The Set-Up: As far as choreographers are concerned, the world of ballet is a male one. But Houston Ballet continues its tradition of celebrating female dance-makers with [email protected], a mixed-rep program featuring work by Julia Adam, Aszure Barton and the incomparable Twyla Tharp.
Ketubah, Julia Adam's Jewish wedding portrait, is less memorable than what comes later in the program, but in itself the dance is a delight. The dance is a chronicle of Jewish matrimonial traditions, including the bathing of the bride, a party for the groom and his friends, the canopied wedding ceremony, consummation and the immediate thrill of newlywed bliss. Much of the choreography draws from Eastern European social dance, which adds an engaging and playful element to the meditative subject matter. What really brings these piquant scenes to life is the klezmer music performed by The Best Little Klezmer Band in Texas. This raw, full-bodied Jewish tradition is the perfect counterpart to Adam's unvarnished and honest marriage theme.
Enough cannot be said of the world premiere of Aszure Barton's Angular Momentum. It's a fascinating piece, and one that takes some time to digest. Even then, it's a bit difficult to fully grasp its intentions. Contemporary sci-fi ballet may sound a bit tongue-in-cheek, but it might be just as good a description as any.
From the first phrase, it is clear that the audience is viewing visitors from another world. Or more startling, we become visitors to their world, the fun, kinetic and slightly disconcerting mind of Ms. Barton. The dance is characterized by its sharp, birdlike movements and common gestures that one would not expect to see on a world renown stage. Hands wave, shoulders shrug, and torsos shimmy for choreography that is as bizarre as it is stimulating. There are throbbing, palpitating sequences where the dancers take striking Eastern poses and move in hypnotic undulations of the space. All this while in spacesuits.
If the shimmering gold costumes are not suggestive of space travel, then the accompanying composition surely is. At one point in the piece, the audience listens to static followed by NASA communication of the 1965 launch of Gemini 4. In the most awe-inspiring moment of the night, a dancer is lifted across the stage in slow motion, as if her leaps are being stalled by the absence of gravity.

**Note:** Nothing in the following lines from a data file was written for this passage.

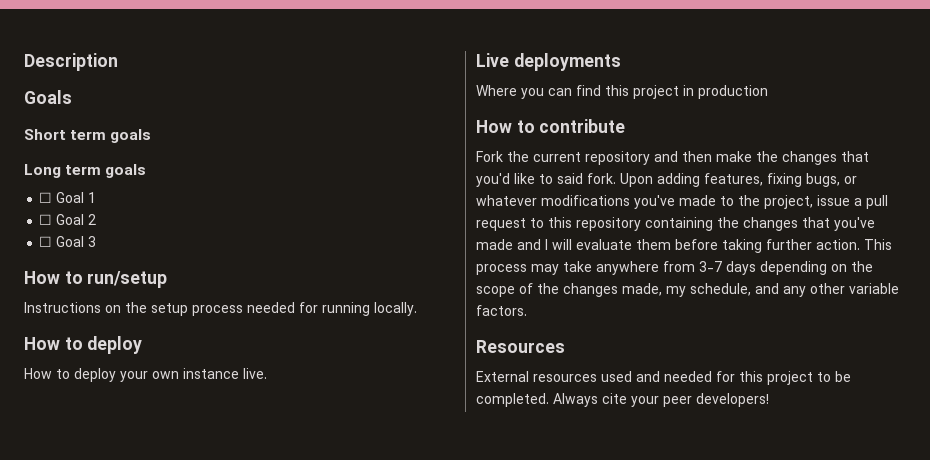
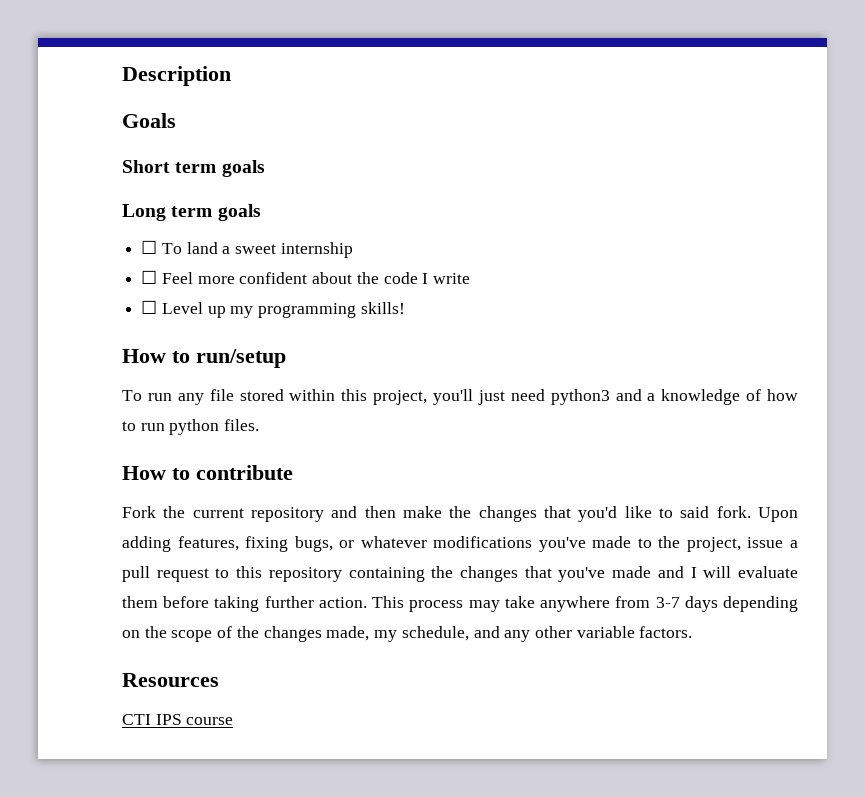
[56,192,97,203] [39,214,97,225] [39,236,97,247] [24,271,168,288] [24,302,417,316] [24,336,143,354] [24,368,267,382] [476,53,621,71] [476,85,768,99] Goal 1 // ☐ Goal 2 // ☐ Goal 3 // How to run/setup // Instructions on the setup process needed for running locally. // How to deploy // How to deploy your own instance live. // Live deployments // Where you can find this project in production -> [161,242,353,258] [141,270,471,284] [141,300,405,318] [122,349,286,368] [122,389,798,405] [122,419,260,435] To land a sweet internship // ☐ Feel more confident about the code I write // ☐ Level up my programming skills! // How to run/setup // To run any file stored within this project, you'll just need python3 and a knowledge of how to run python files.
[476,371,851,385] [476,393,769,407] External resources used and needed for this project to be completed. Always cite your peer developers! -> [122,714,234,725] CTI IPS course

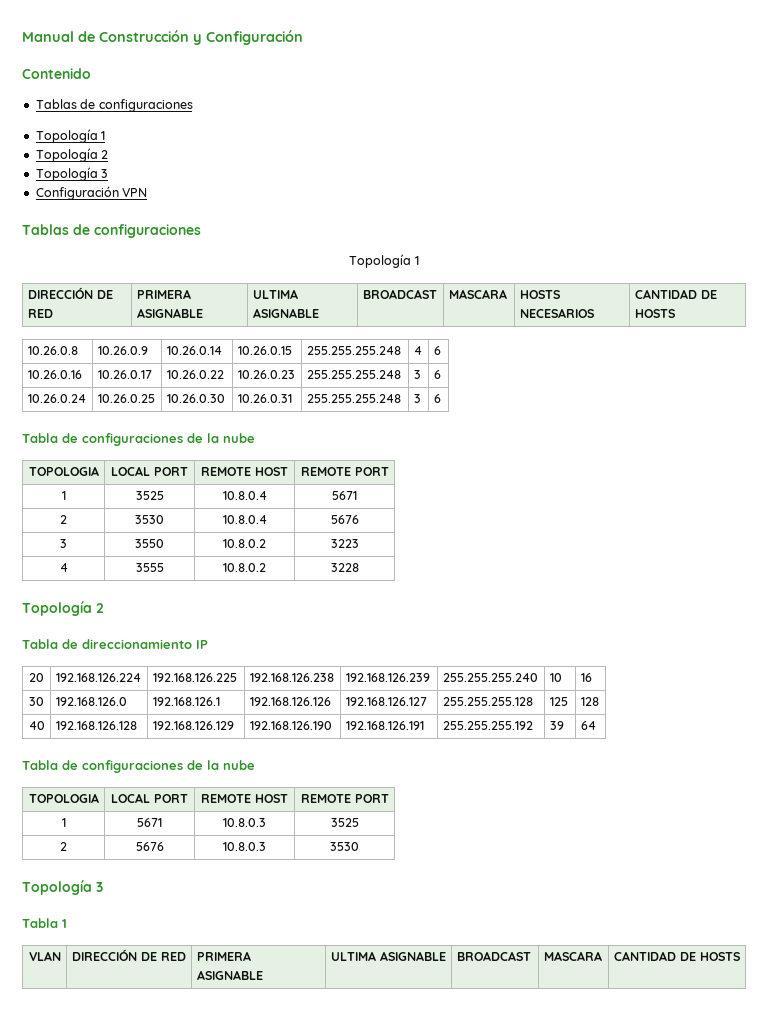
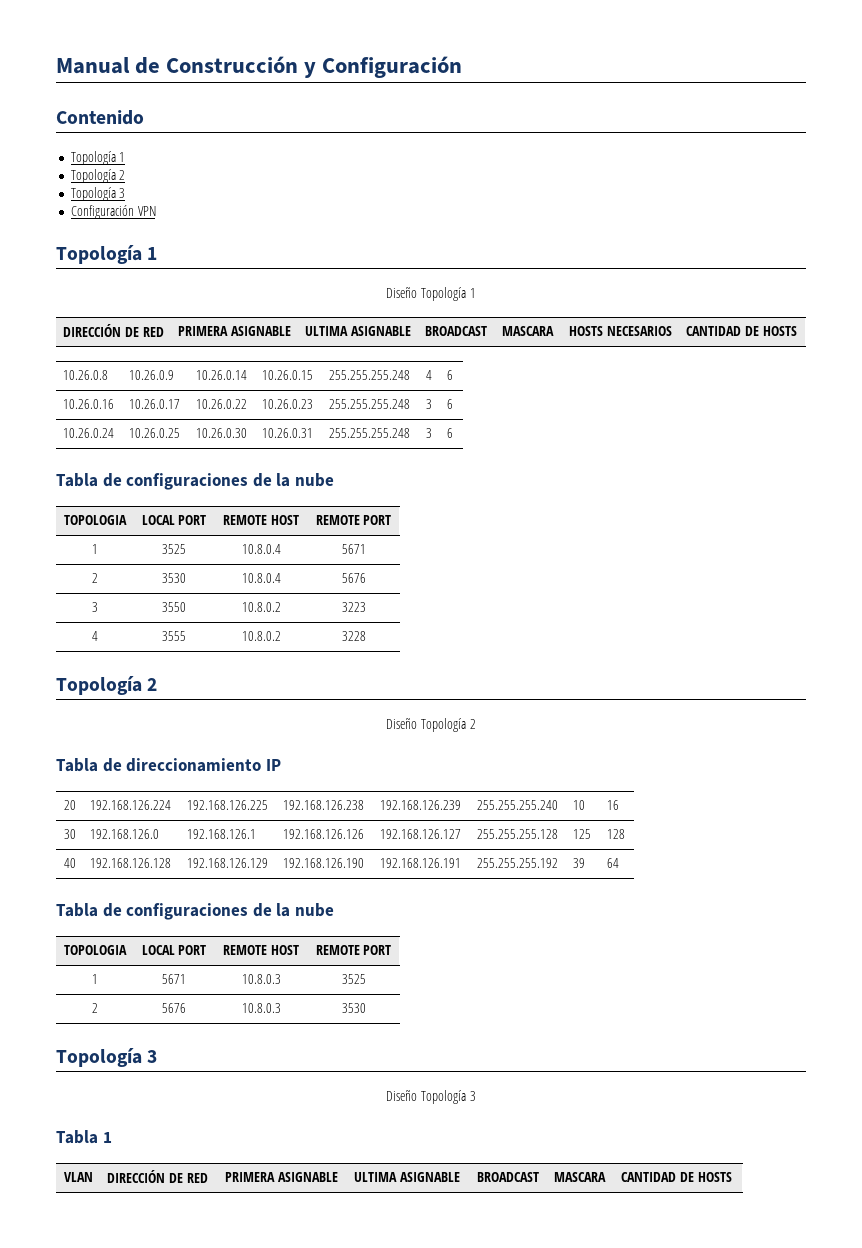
[35,99,193,112] // Tablas de configuraciones -> (144, 117) none
[22,224,201,238] Tablas de configuraciones // -> [56,245,158,264] [386,286,418,298] Topología 1 // Diseño
(104, 608) none -> [386,717,476,732] // Diseño Topología 2
(103, 887) none -> [386,1089,476,1104] // Diseño Topología 3

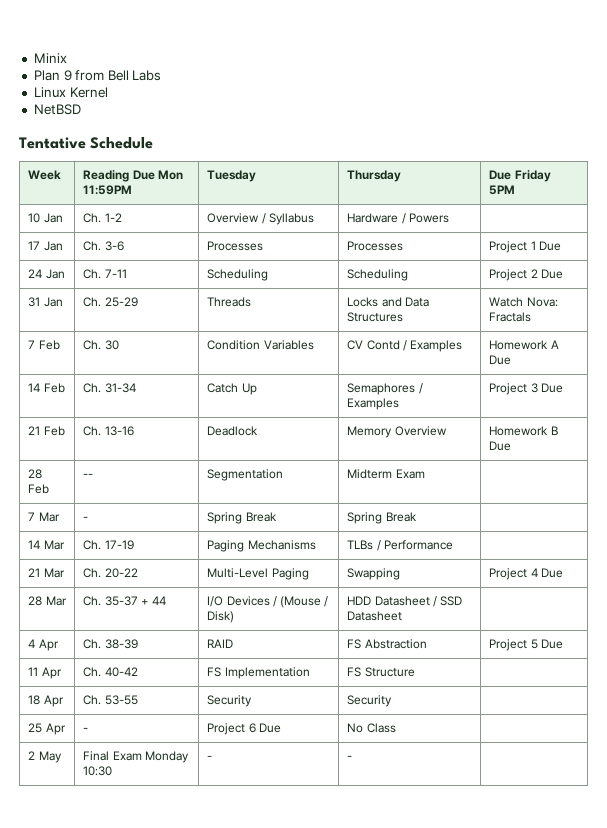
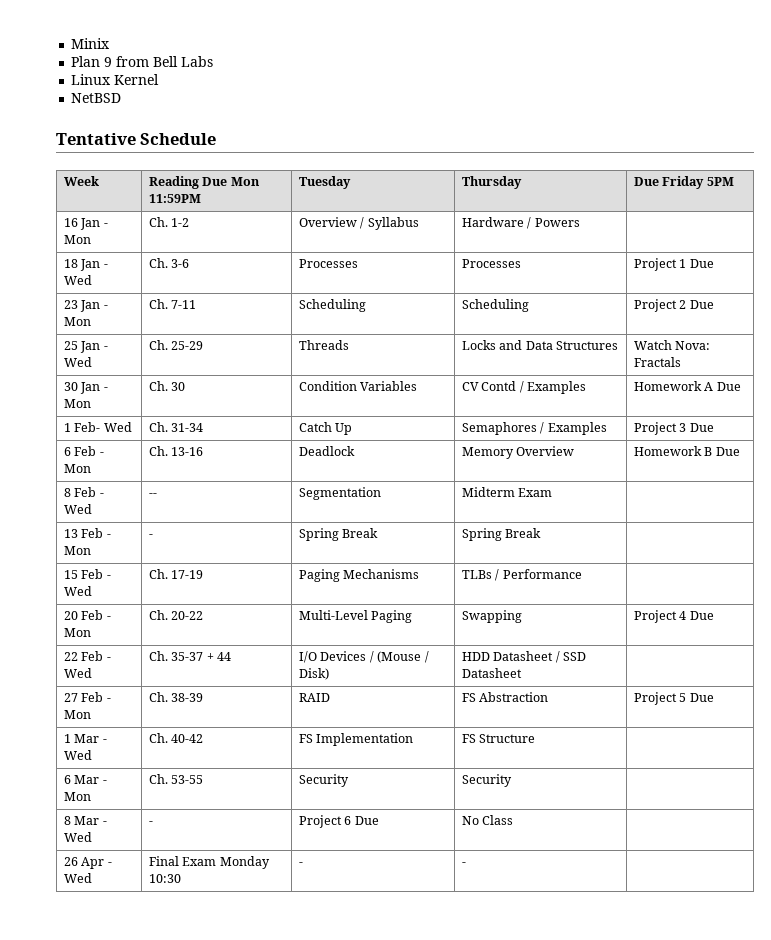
[28,213,63,223] 10 Jan -> [64,218,108,230] [64,235,92,244] 16 Jan - Mon
[28,241,63,251] 17 Jan -> [64,259,108,271] [64,275,93,285] 18 Jan - Wed
[28,269,65,279] 24 Jan -> [64,300,108,312] [64,317,92,326] 23 Jan - Mon
[28,297,63,307] 31 Jan -> [64,341,108,353] [64,357,93,367] 25 Jan - Wed
[28,340,60,350] 7 Feb -> [64,382,108,394] [64,399,92,408] 30 Jan - Mon
[28,383,65,393] 14 Feb -> [64,422,132,432] 1 Feb- Wed
[28,426,65,436] 21 Feb -> [64,446,104,456] [64,464,92,473] 6 Feb - Mon
[28,469,43,479] [28,484,50,494] 28 Feb -> [64,487,104,497] [64,504,93,514] 8 Feb - Wed
[28,512,60,522] 7 Mar -> [64,528,111,538] [64,546,92,555] 13 Feb - Mon
[28,540,65,550] 14 Mar -> [64,569,111,579] [64,586,93,596] 15 Feb - Wed
[28,568,65,578] 21 Mar -> [64,610,111,620] [64,628,92,637] 20 Feb - Mon
[28,596,67,606] 28 Mar -> [64,651,111,661] [64,668,93,678] 22 Feb - Wed
[28,639,59,651] 4 Apr -> [64,692,111,702] [64,710,92,719] 27 Feb - Mon
[28,667,62,679] 11 Apr -> [64,734,107,743] [64,750,93,760] 1 Mar - Wed
[28,695,64,707] 18 Apr -> [64,775,107,784] [64,792,92,801] 6 Mar - Mon
[28,723,66,735] 25 Apr -> [64,816,107,825] [64,832,93,842] 8 Mar - Wed
[28,751,62,763] 2 May -> [64,857,112,869] [64,873,93,883] 26 Apr - Wed

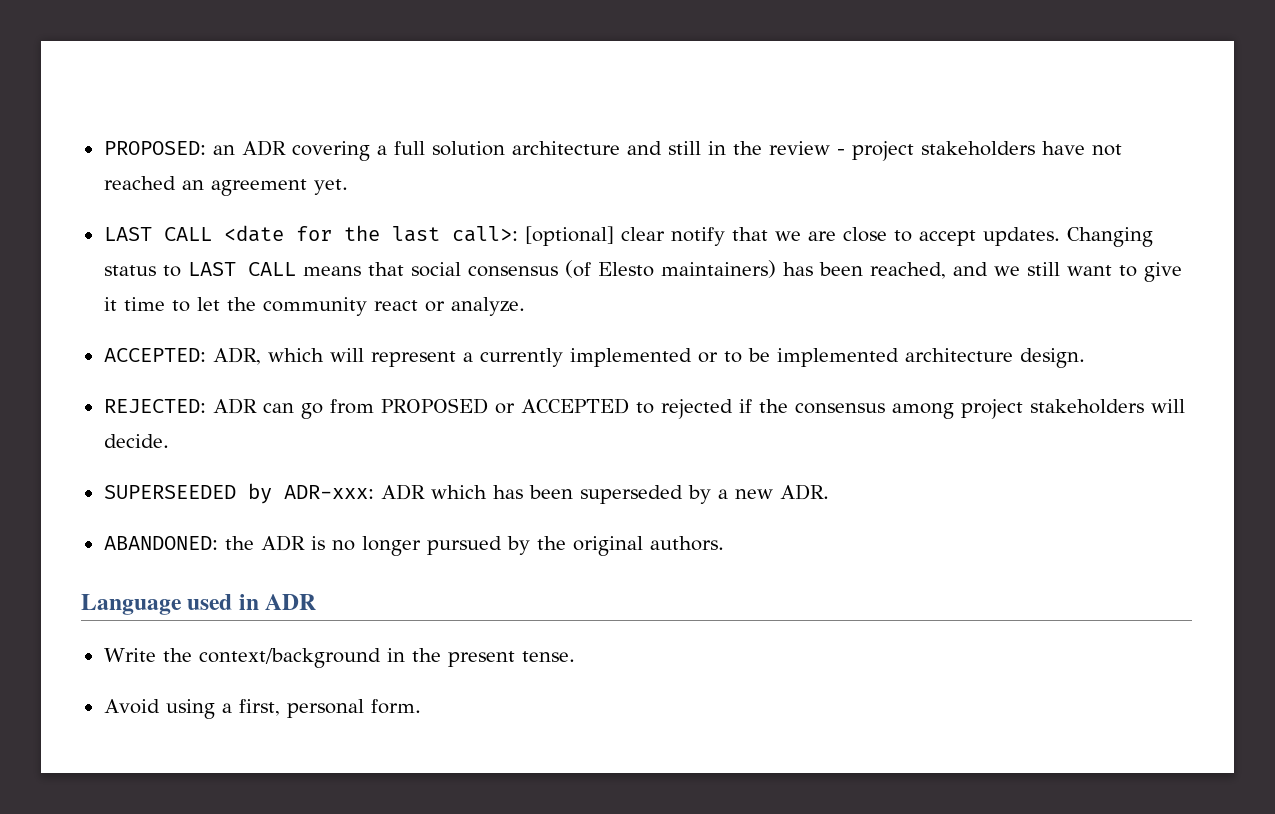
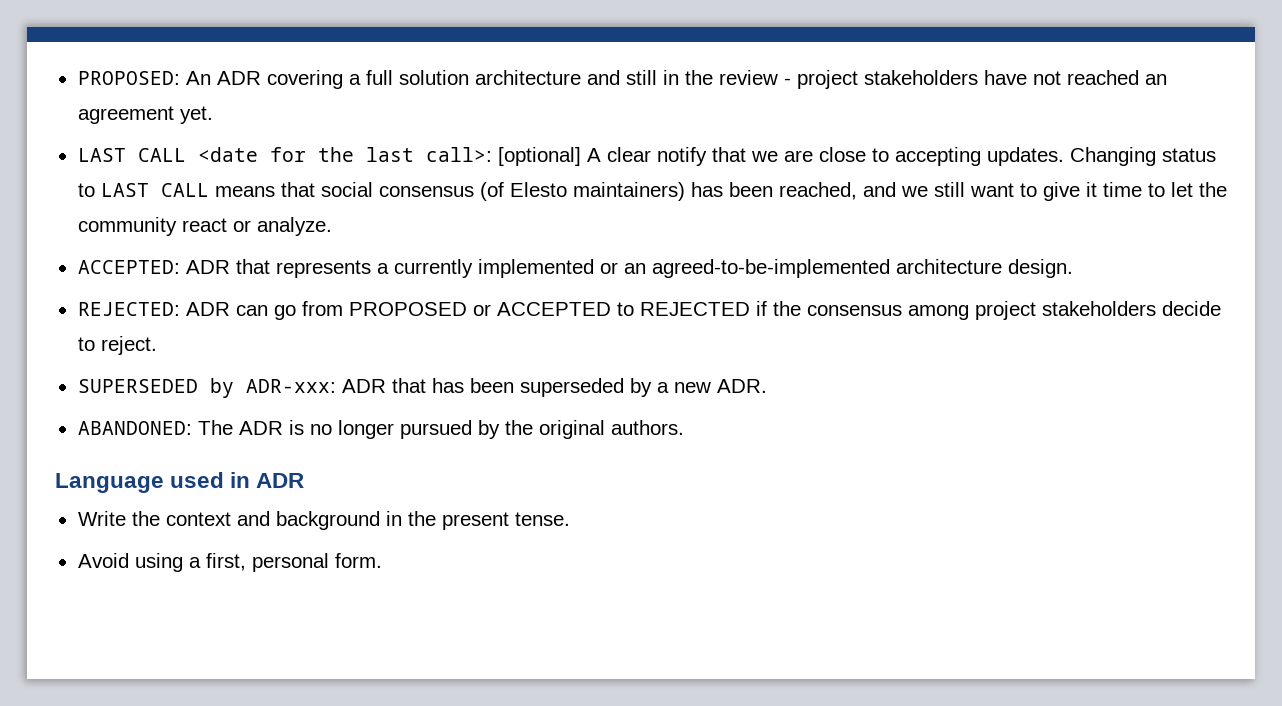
[212,145,235,155] an -> [185,71,211,85] An
(614, 236) none -> [586,148,601,162] A
[918,230,976,246] accept -> [894,147,981,166] accepting
[212,347,456,367] ADR, which will represent -> [185,259,371,278] ADR that represents
[723,348,899,367] to be implemented -> [623,259,890,278] an agreed-to-be-implemented
[660,399,733,419] rejected -> [639,302,750,316] REJECTED
[1150,399,1185,413] [103,434,169,448] [103,485,236,499] will decide. // SUPERSEEDED -> [1161,301,1221,316] [77,336,157,355] [77,379,198,393] decide to reject. // SUPERSEDED
[430,485,487,499] which -> [391,378,426,393] that
[224,536,254,550] the -> [197,420,233,435] The
[198,648,381,668] context/background -> [165,511,380,530] context and background

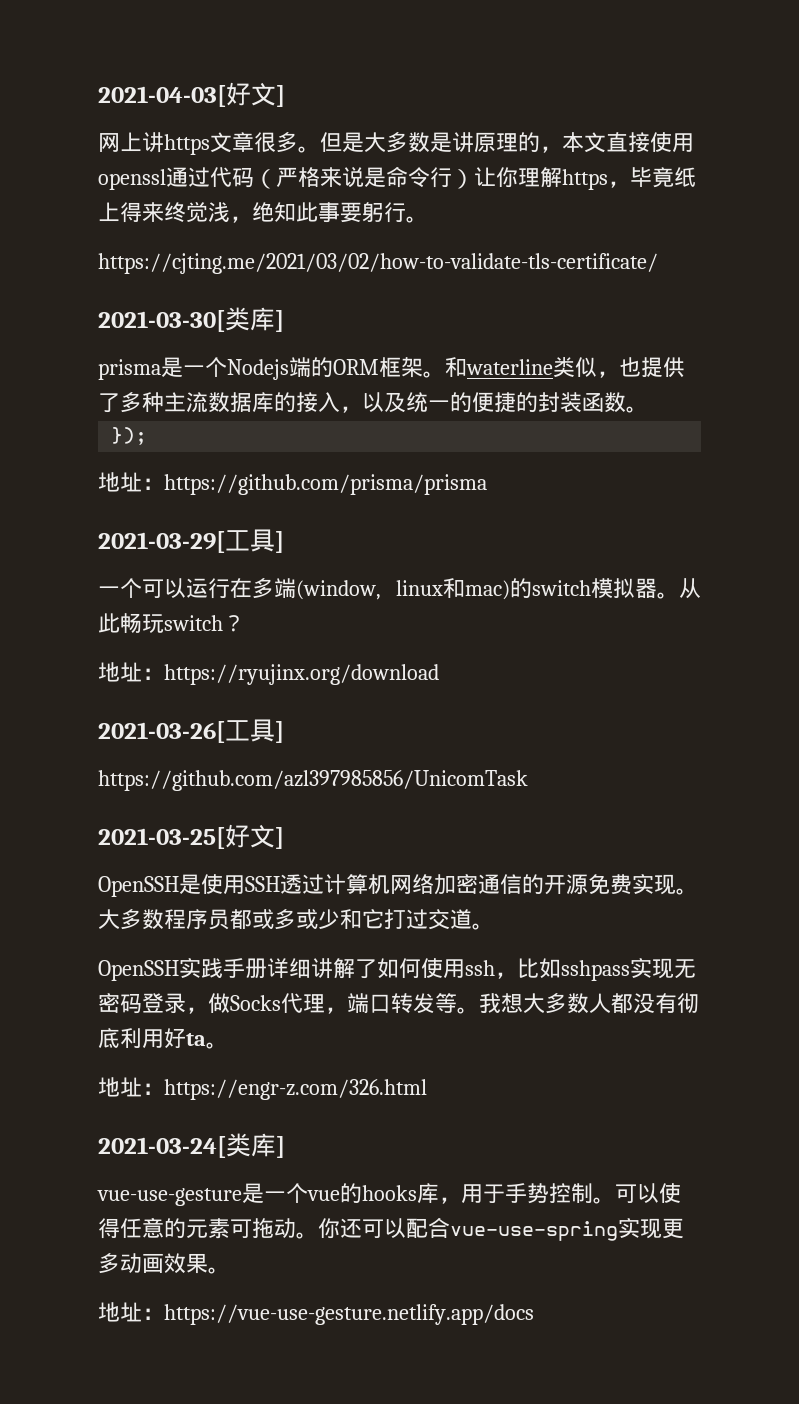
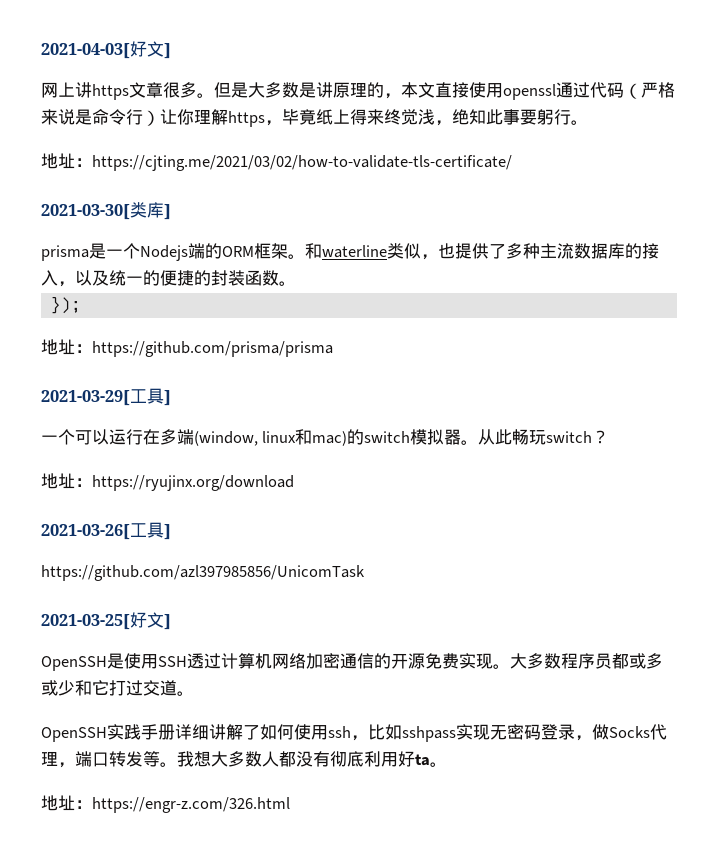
(428, 219) none -> [41,153,92,169] 地址：
[98,1133,285,1158] [97,1183,681,1206] [98,1217,684,1241] [98,1253,230,1274] [98,1302,534,1325] // 2021-03-24[类库] // vue-use-gesture是一个vue的hooks库，用于手势控制。可以使得任意的元素可拖动。你还可以配合vue-use-spring实现更多动画效果。 // 地址：https://vue-use-gesture.netlify.app/docs -> (290, 805) none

It may be redundant to fawn over Twyla Tharp's The Brahms-Haydn Variations, but there's a reason why Tharp is a seminal figure in contemporary dance. Just as composers create variations in which themes in their music are repeated, choreographers can create movement motifs with recognizable patterns. Tharp matches Brahms' music with choreography that complements the central melody.
Dancers in creams and soft copper enter and exit the stage in waves of lifts and extensions; men leap and women promenade, at moments in pairs and at others in groups. Tharp has always had a way with large bodies of dancers, and the same is true in Variations. The most gorgeous moments are when the full cast is on stage, the fractured movement becoming a single unit that swells and falls in warm energy. This is ballet for sure, but it's dance that feels of this moment, fresh, relevant and vital.
The Verdict: Three dances, three styles of movement, three reasons why there needs to be more women at the choreographic helm. [email protected] succeeds in showing that women can contribute more to ballet than a pretty line or immaculate feet on pointe. The works by Adams, Barton and Tharp are compelling, insightful and, most importantly, a joy to watch.